FINRA’s Trading & Financial Compliance Examinations of the Market Regulation Department is conducting a review of broker-dealer’s decision not to charge commissions for customer transactions, the impact that not charging commissions has or will have on the Firm’s order routing practices and decisions, and other aspects of the Firm’s business. As part of that review, TFCE is requesting detailed responses to the following for the period of January 1, 2019 to the present:

  1. State whether or not the Firm effects customer transactions without charging the customer a commission. If yes, identify the types of customers (e.g., individual customers, broker-dealer clients, institutional customers) for which the Firm effects any transactions without charging the customer a commission.

  2. Identify any and all types of securities (e.g., equities, options) in which the Firm effects customer transactions without charging the customer a commission.

  3. State the date or dates on which the Firm began not charging commissions for customer transactions and commenced effecting customer transactions without charging the customer a commission.

  4. Identify and describe any and all factors or limitations, if any, that determine whether or not the Firm effects a customer transaction without charging the customer a commission, including but not limited to the liquidity or availability of the security, primary market center of the security, price of the security, type of order, type of account, or account balance.

  5. State the total dollar amount of commissions that the Firm received from customers for effecting customer transactions for each calendar month during the review period.
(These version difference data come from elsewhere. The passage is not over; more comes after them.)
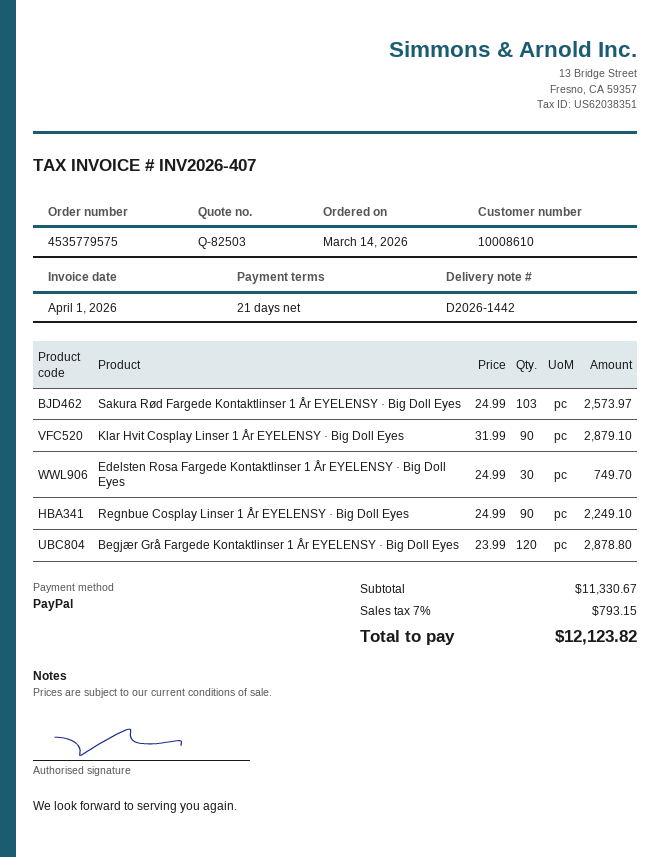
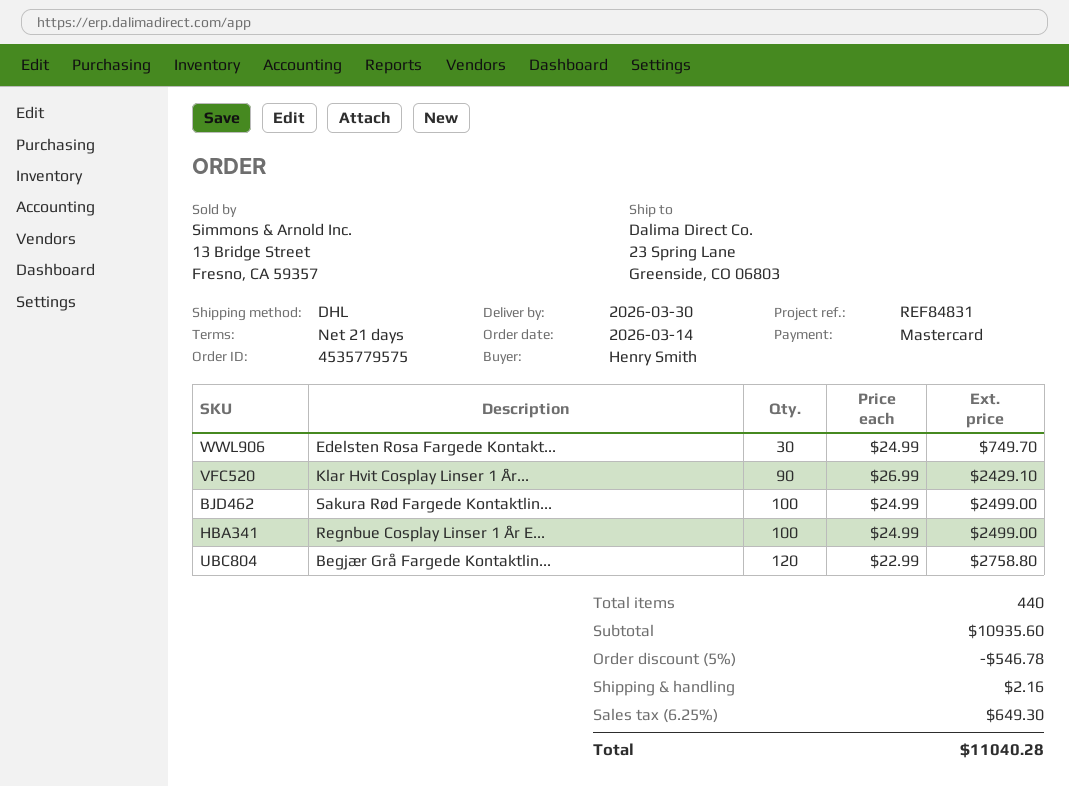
payment method: PayPal -> Mastercard
Sakura Rød Fargede Kontaktlinser 1 År EYELENSY · Big Doll Eyes: 103 x 24.99 = 2573.97 -> 100 x 24.99 = 2499.00
Klar Hvit Cosplay Linser 1 År EYELENSY · Big Doll Eyes: 90 x 31.99 = 2879.10 -> 90 x 26.99 = 2429.10
Regnbue Cosplay Linser 1 År EYELENSY · Big Doll Eyes: 90 x 24.99 = 2249.10 -> 100 x 24.99 = 2499.00
Begjær Grå Fargede Kontaktlinser 1 År EYELENSY · Big Doll Eyes: 120 x 23.99 = 2878.80 -> 120 x 22.99 = 2758.80
subtotal: 11330.67 -> 10935.60
discount: none -> 5% = 546.78
shipping: none -> 2.16
tax: 7% = 793.15 -> 6.25% = 649.30
total: 12123.82 -> 11040.28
In responding, provide the dollar amount of commissions in total and specific to source, including, but not limited to, type of customer and type of security.
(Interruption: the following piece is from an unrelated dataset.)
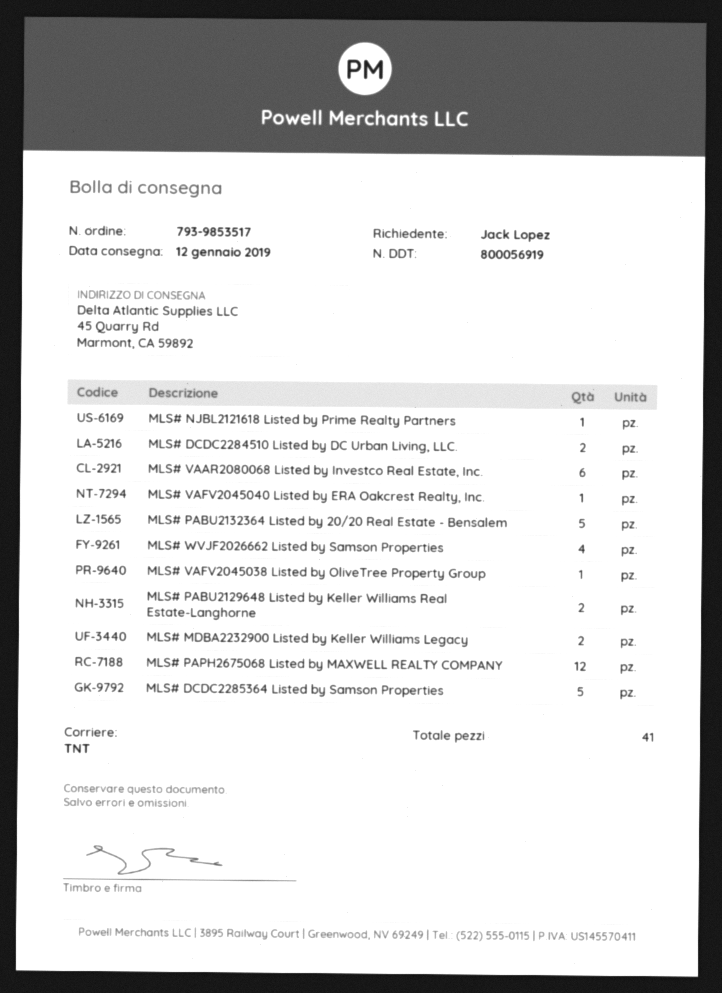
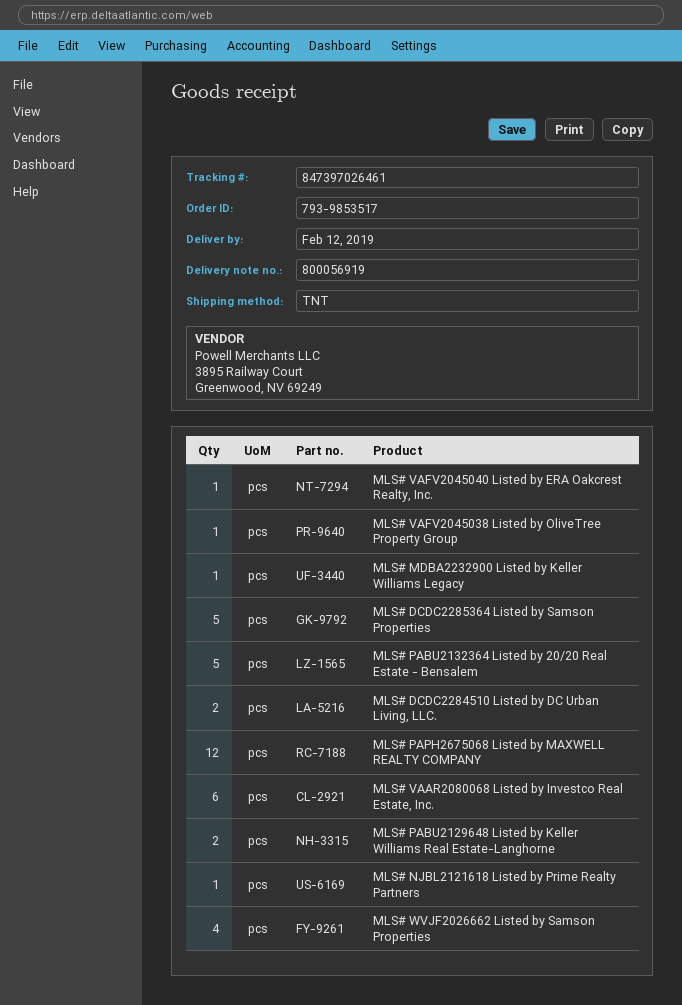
delivery date: 2019-01-12 -> 2019-02-12
MLS# MDBA2232900 Listed by Keller Williams Legacy: 2 -> 1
  6. State whether or not the Firm charges customers any fees, expenses or other costs, exclusive of commissions, in connection with customer brokerage accounts.

  7. If the answer to Item No. 6 is in the affirmative, identify and describe any and all fees, expenses or other costs, exclusive of commissions, that the Firm charges customers in connection with customer brokerage accounts and state the date or dates on which the Firm established, modified, or eliminated each such fee, expense or other cost.
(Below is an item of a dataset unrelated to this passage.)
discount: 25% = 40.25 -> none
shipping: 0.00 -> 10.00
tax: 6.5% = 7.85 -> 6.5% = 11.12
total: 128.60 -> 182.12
  8. If the answer to Item No. 6 is in the affirmative, state the manner in which the Firm disclosed to customers the nature and amount of any fees, expenses or other costs, exclusive of commissions, the Firm charges customers in connection with customer brokerage accounts and when such disclosures are made to customers.

  9. Copies of any and all disclosures made to customers concerning any fees, expenses or other costs, exclusive of commissions, the Firm charges customers in connection with customer brokerage accounts.

  10. State the total dollar amount of charges (i.e., fees, expenses and other costs), exclusive of commissions, that the Firm received from customers in connection with customer brokerage accounts for each calendar month during the review period. In responding, provide the dollar amount of charges in total and specific to source, including, but not limited to, type of customer and type of security.

  11. Identify any and all market centers (e.g., broker-dealers, national securities exchanges, alternative trading systems, etc.) to which the Firm routed customer orders for execution.

  12. Identify any and all market centers to which [FIRM NAME] routed customer orders for execution for which the Firm received remuneration, compensation, or consideration (“payment for order flow”) for routing such order or orders.1

  13. Describe in detail any and all “payment for order flow” arrangements, whether written or oral, between the Firm and any broker-dealer or alternative trading system. In responding, the Firm should provide details concerning per share or per order rates including any tiered aspects with respect to per share or per order rates, and any expected or guaranteed execution quality to be provided by the market center or market centers. The Firm should also provide a detailed explanation concerning any and all changes to “payment for order flow” arrangements during the review period, including upon introducing a zero commission program to customers.

  14. Copies of any and all contracts, agreements, memoranda of understanding, letters, or other documents concerning each of the “payment for order flow” arrangements identified and described in response to Item No. 12 or Item No. 13.

  15. State the total dollar amount, dollar amount per share or per order, and total dollar amount received from each market center of “payment for order flow” that the Firm received from any and all market centers to which the Firm routed customer orders for execution for each calendar month during the review period.

  16. State whether or not it was the Firm’s policy or practice to pass-through, in whole or in part, rebates, payments, or fees received from any market center to the Firm’s customers during any portion of the review period. If so, identify whether the Firm’s elimination of commissions for customer transactions resulted in any modification to this policy or practice and describe in detail such modifications.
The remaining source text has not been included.